> _GIVEN DATA_
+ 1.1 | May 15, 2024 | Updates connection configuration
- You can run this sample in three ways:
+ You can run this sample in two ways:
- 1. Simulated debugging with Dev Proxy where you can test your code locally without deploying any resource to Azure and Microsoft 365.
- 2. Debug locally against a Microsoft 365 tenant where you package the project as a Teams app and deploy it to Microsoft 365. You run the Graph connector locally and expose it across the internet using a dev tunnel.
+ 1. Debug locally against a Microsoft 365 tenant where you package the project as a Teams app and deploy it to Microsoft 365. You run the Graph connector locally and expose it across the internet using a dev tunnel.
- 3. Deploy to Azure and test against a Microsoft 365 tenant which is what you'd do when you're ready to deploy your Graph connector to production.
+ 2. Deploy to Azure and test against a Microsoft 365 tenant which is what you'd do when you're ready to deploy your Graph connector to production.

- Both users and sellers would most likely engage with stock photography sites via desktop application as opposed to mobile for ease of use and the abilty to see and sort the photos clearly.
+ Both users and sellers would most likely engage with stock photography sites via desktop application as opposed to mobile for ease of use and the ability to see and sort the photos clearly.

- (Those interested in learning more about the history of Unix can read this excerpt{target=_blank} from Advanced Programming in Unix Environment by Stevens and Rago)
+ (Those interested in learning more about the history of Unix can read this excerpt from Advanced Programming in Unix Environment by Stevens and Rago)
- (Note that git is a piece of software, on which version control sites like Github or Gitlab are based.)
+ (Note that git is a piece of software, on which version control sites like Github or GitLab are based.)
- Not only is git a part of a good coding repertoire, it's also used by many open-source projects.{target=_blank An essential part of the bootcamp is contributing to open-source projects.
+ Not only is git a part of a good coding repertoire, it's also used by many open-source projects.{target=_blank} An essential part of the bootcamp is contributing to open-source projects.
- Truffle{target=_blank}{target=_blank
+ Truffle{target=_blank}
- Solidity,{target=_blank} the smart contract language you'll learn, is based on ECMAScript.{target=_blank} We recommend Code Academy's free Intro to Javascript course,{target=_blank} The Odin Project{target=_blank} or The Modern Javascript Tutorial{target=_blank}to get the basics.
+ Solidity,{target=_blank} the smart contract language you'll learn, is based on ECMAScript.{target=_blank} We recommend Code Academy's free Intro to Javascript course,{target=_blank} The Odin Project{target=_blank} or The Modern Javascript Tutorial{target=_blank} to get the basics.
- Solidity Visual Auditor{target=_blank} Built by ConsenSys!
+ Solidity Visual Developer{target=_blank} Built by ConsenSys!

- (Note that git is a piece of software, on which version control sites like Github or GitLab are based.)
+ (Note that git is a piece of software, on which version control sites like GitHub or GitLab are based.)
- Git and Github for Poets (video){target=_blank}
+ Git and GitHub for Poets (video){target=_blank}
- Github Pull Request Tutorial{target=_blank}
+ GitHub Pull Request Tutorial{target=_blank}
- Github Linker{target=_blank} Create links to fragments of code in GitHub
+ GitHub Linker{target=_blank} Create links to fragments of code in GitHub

> _WHAT IS BEING ASKED_
Wherever the word "Azure" turns up in the records, copy out the line it is on.

> _SOLUTION FOR THIS EXERCISE_
- 1. Simulated debugging with Dev Proxy where you can test your code locally without deploying any resource to Azure and Microsoft 365.
- 3. Deploy to Azure and test against a Microsoft 365 tenant which is what you'd do when you're ready to deploy your Graph connector to production.
+ 2. Deploy to Azure and test against a Microsoft 365 tenant which is what you'd do when you're ready to deploy your Graph connector to production.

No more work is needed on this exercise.